The BBC have made what is, in my opinion, the best site design change for the past decade of BBC News online. The first place I go when I check news.bbc.co.uk is the “Most Read” tab. They’ve now added an extra five spaces. That, to me, is like doubling my supply of crack. I’m going to click twice as much, and read twice as much, and share twice as much.

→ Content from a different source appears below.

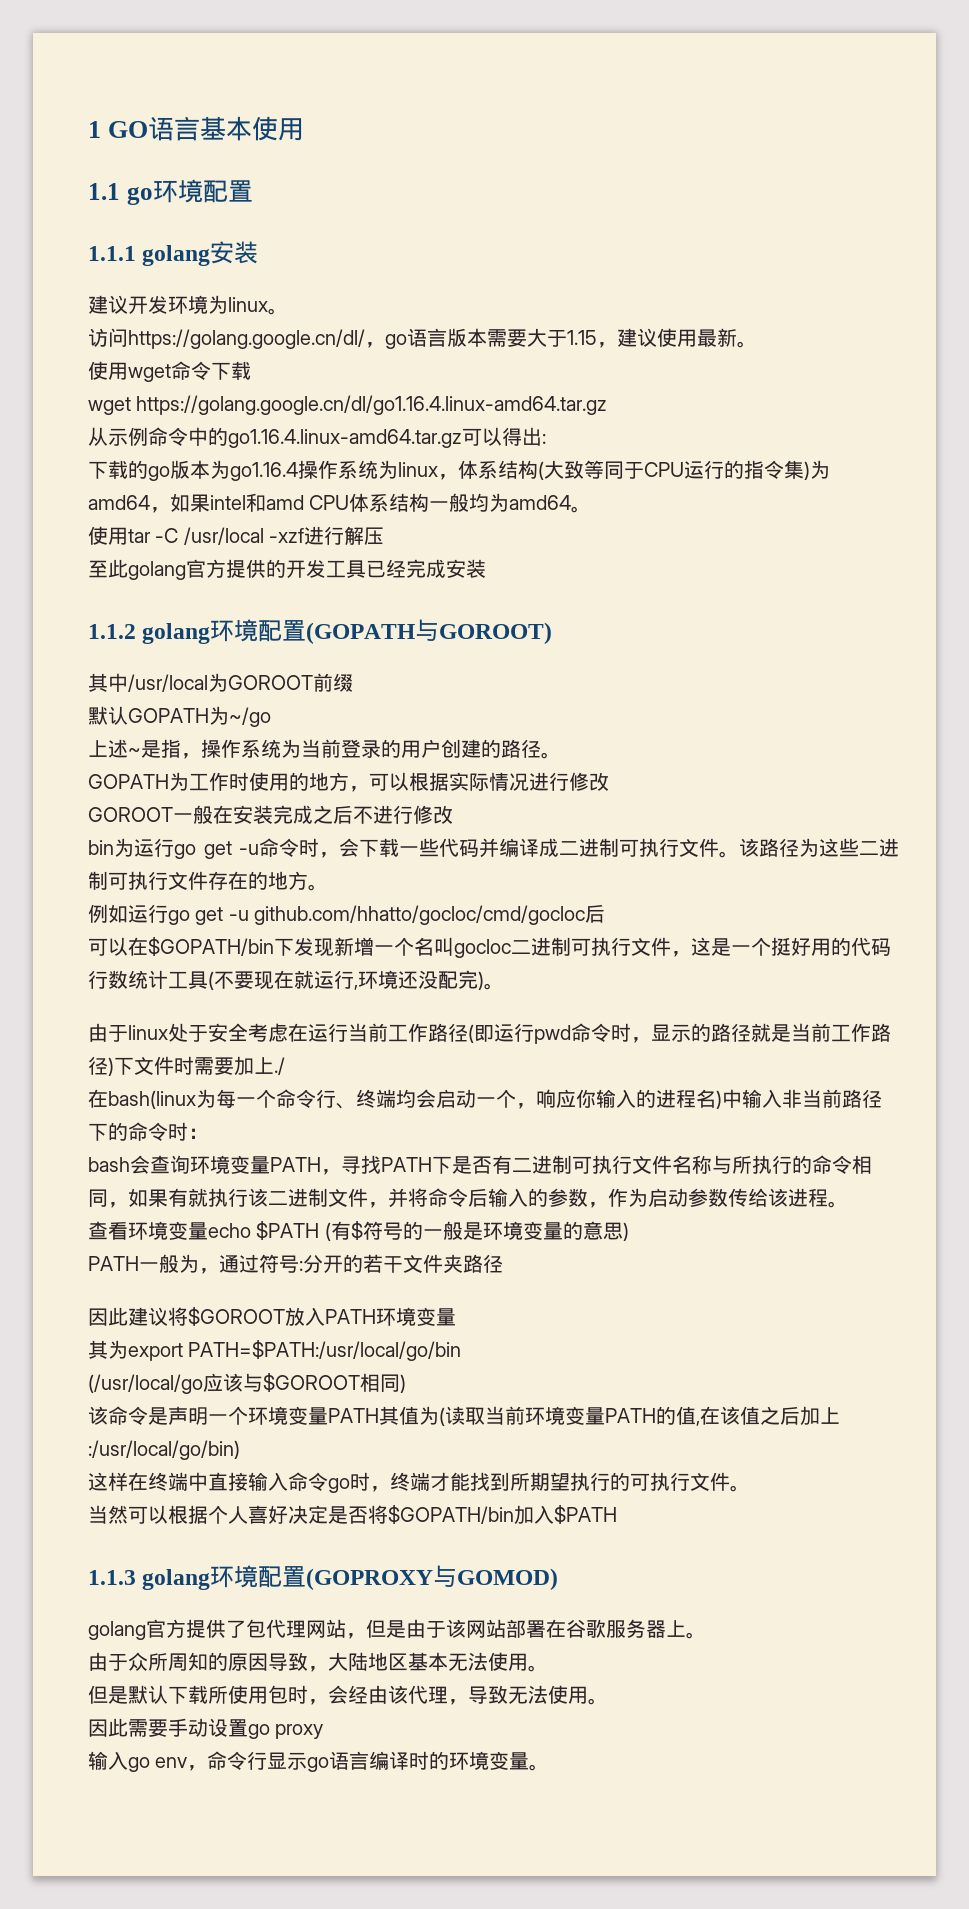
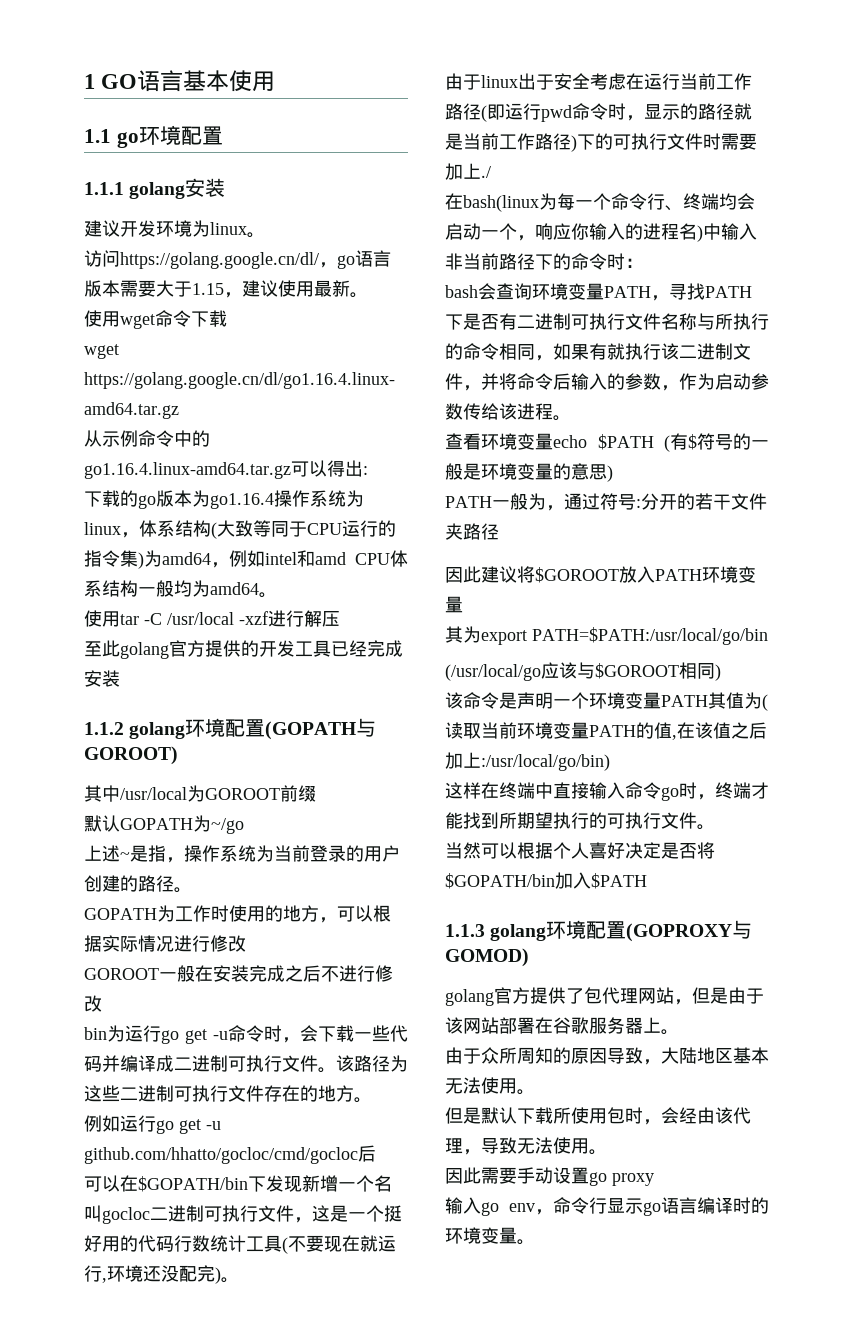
[170,493,210,512] 如果 -> [229,550,265,567] 例如
[168,1023,188,1042] 处 -> [518,73,536,90] 出
(134, 1066) none -> [595,133,667,150] 的可执行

Why do I love this little link box so much? Well, if you read the site often, you’ll know that occasionally there will be a big piece of upcoming news that you suspect is going to be “front page news”, but which the BBC News editors haven’t, for whatever reason (laziness? because they want to put populist stories up front?) posted as a major story on the homepage. A major example of this was the story of Geert Wilders, which appeared as a minor story for an hour or so until it picked up steam and he tried to get into the UK (incidentally, I first heard of the story from @BreakingNewsOn, which is usually has news 5-10 minutes before every major news site and even Google, and has its own set of annoyances).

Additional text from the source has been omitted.